O principal fator é a política monetária restritiva. A Selic, atualmente em 14,25% ao ano, torna a renda fixa atrativa e eleva o custo de oportunidade para fundos que buscam retornos variáveis. Além disso, a volatilidade do dólar e as tensões geopolíticas, como o conflito entre EUA e Irã, afetam posições em moedas e commodities.

O Ibovespa recua nesta quarta-feira, mesmo com forte alta de petroleiras, refletindo a cautela dos investidores. A Vale cai mais de 4% após corte de recomendação do Morgan Stanley, pressionando ainda mais o mercado. “A combinação de incerteza fiscal no Brasil e risco geopolítico global cria um ambiente hostil para estratégias multimercados”, afirma Eduardo Mendes, colunista do InfoMoney.

Perspectivas de recuperação

A pergunta que fica é: quando o martírio pode acabar? Especialistas apontam que a recuperação depende de sinais de flexibilização monetária. O ex-diretor do Banco Central, em entrevista recente, aposta em continuidade dos cortes da Selic, contrariando o consenso do mercado.
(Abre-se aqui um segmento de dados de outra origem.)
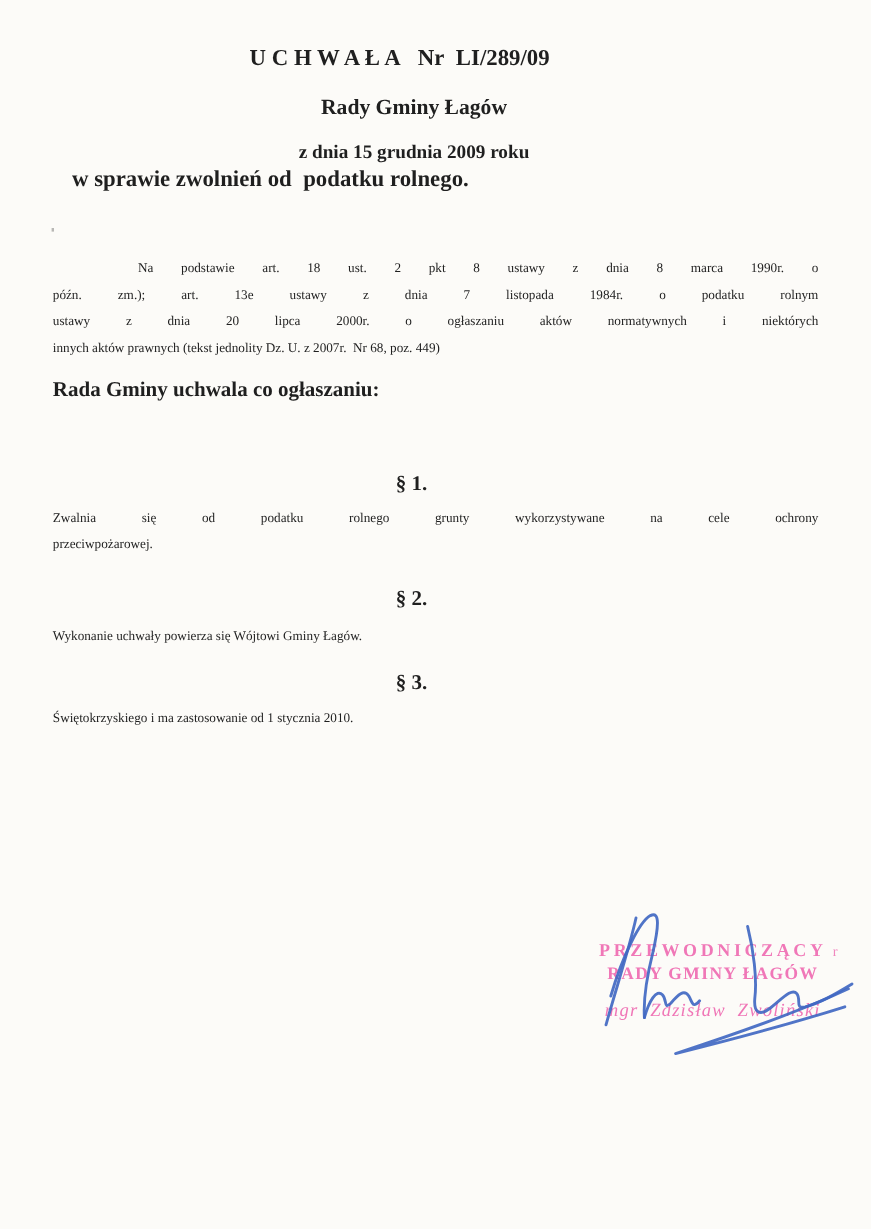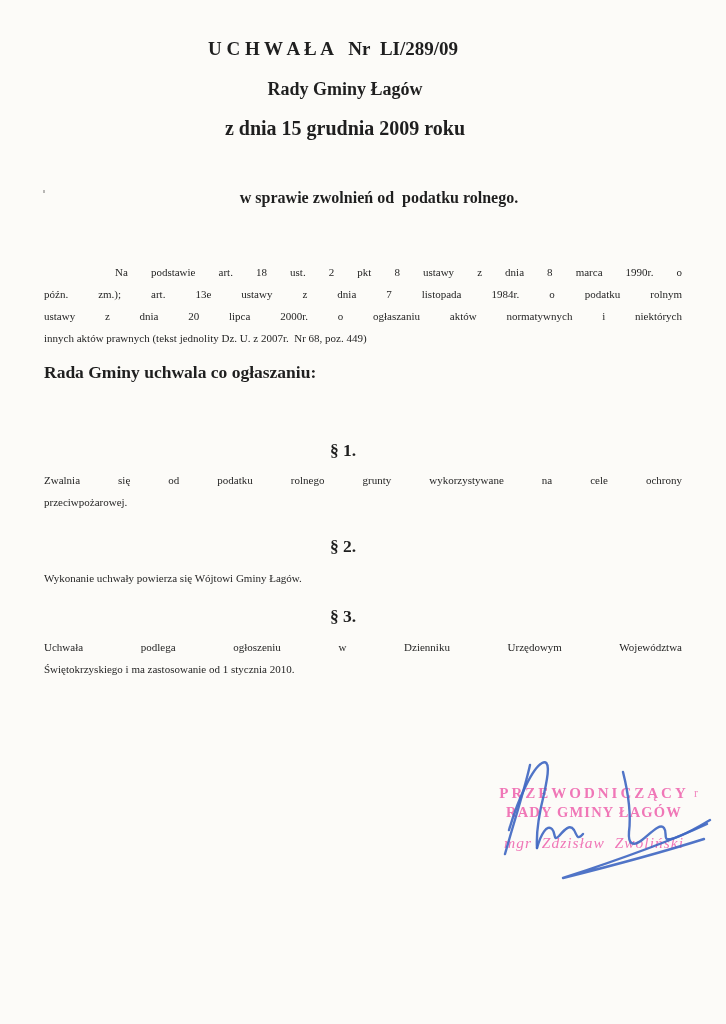--- a/index.html
+++ b/index.html
@@ -29,7 +29,7 @@
     text-align: center; margin-top: 18px; transform: translateX(-18px);
   }
   .sub2 {
-    font-size: 20px; line-height: 22px; font-weight: bold;
+    font-size: 16px; line-height: 22px; font-weight: bold;
     text-align: center; margin-top: 17px; transform: translateX(-18px); font-family: Liberation Serif, serif;
   }
   .subject {

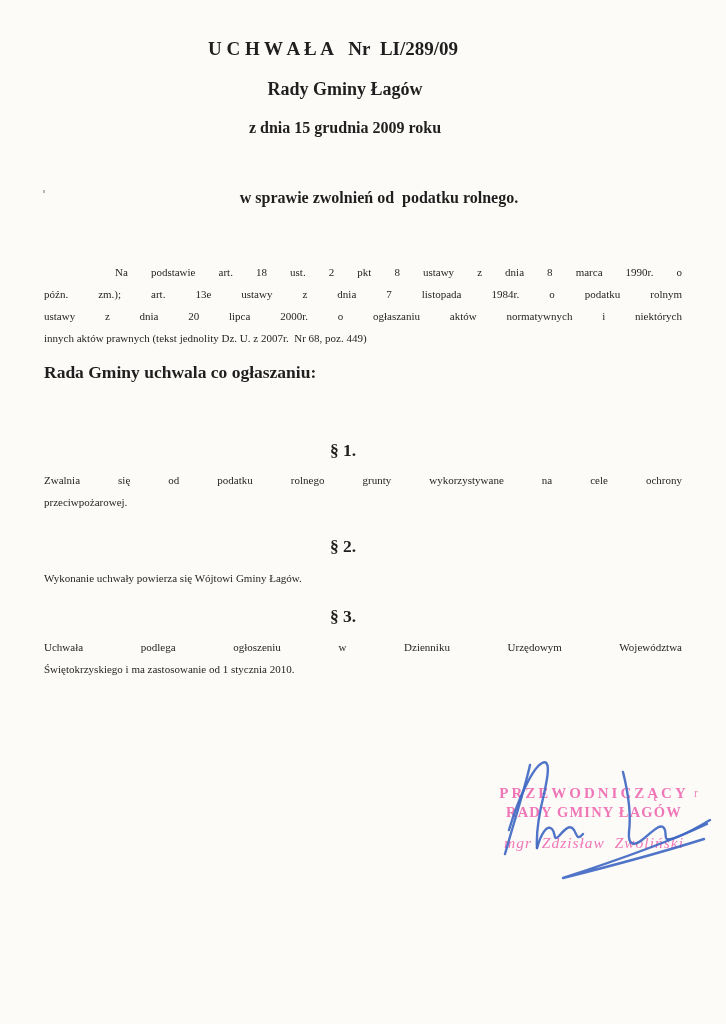--- a/index.html
+++ b/index.html
@@ -33,8 +33,8 @@
     text-align: center; margin-top: 17px; transform: translateX(-18px); font-family: Liberation Serif, serif;
   }
   .subject {
-    font-size: 16px; line-height: 22px; font-weight: bold;
-    text-align: center; margin-top: 48px; transform: translateX(16px);
+    font-size: 19px; line-height: 22px; font-weight: bold;
+    text-align: left; transform: translateX(16px);
   }
 
   .preamble { margin-top: 52px; }

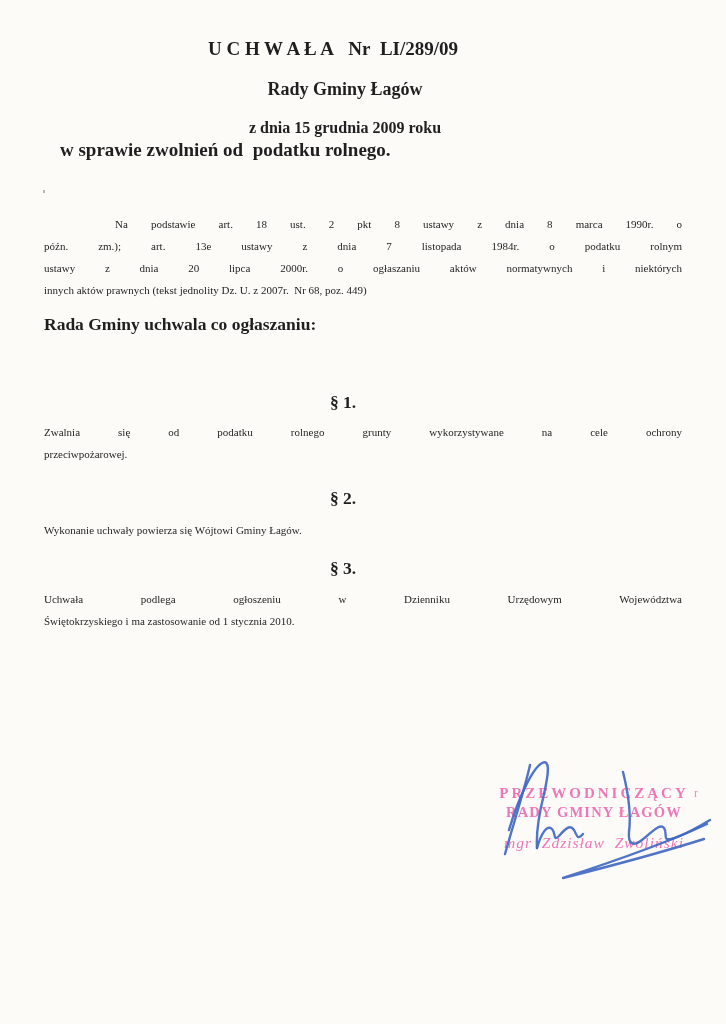--- a/index.html
+++ b/index.html
@@ -139,7 +139,6 @@
 
     <div class="sec-heading h3">§ 3.</div>
     <div class="sec-body b3 body-text">
-        <div class="tline">Uchwała podlega ogłoszeniu w Dzienniku Urzędowym Województwa</div>
         <div class="tline tline-last">Świętokrzyskiego i ma zastosowanie od 1 stycznia 2010.</div>
       </div>
   </div>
Se isso se confirmar, os multimercados podem se beneficiar.

Outro fator é a redução das tensões globais. Uma trégua comercial entre EUA e China ou um acordo no Oriente Médio poderiam diminuir a volatilidade. No entanto, o cenário ainda é incerto. “O investidor precisa ter paciência e avaliar se o gestor está conseguindo navegar o ciclo”, recomenda a XP.

Alternativas para investidores

Enquanto os multimercados patinam, a renda fixa segue como refúgio. CDBs, LCIs e LCAs oferecem taxas atrativas, com prêmios sobre o CDI. O Tesouro Direto, com taxas recordes, é outra opção. Para quem busca diversificação, os FIIs de shoppings ganham espaço nas recomendações de fim de semestre.

Para os que insistem em multimercados, a dica é escolher fundos com baixo risco de crédito e exposição a ativos líquidos. Acompanhar o fluxo cambial e as decisões do Copom também é essencial. O fluxo cambial total em 2026 até 3 de julho é positivo em US$ 16,824 bilhões, segundo o BC, sinalizando entrada de dólares que pode beneficiar estratégias cambiais.

Em resumo, o martírio dos multimercados pode se estender até que haja clareza sobre juros e geopolítica. Até lá, a poupança, apesar de baixa, segue como porto seguro.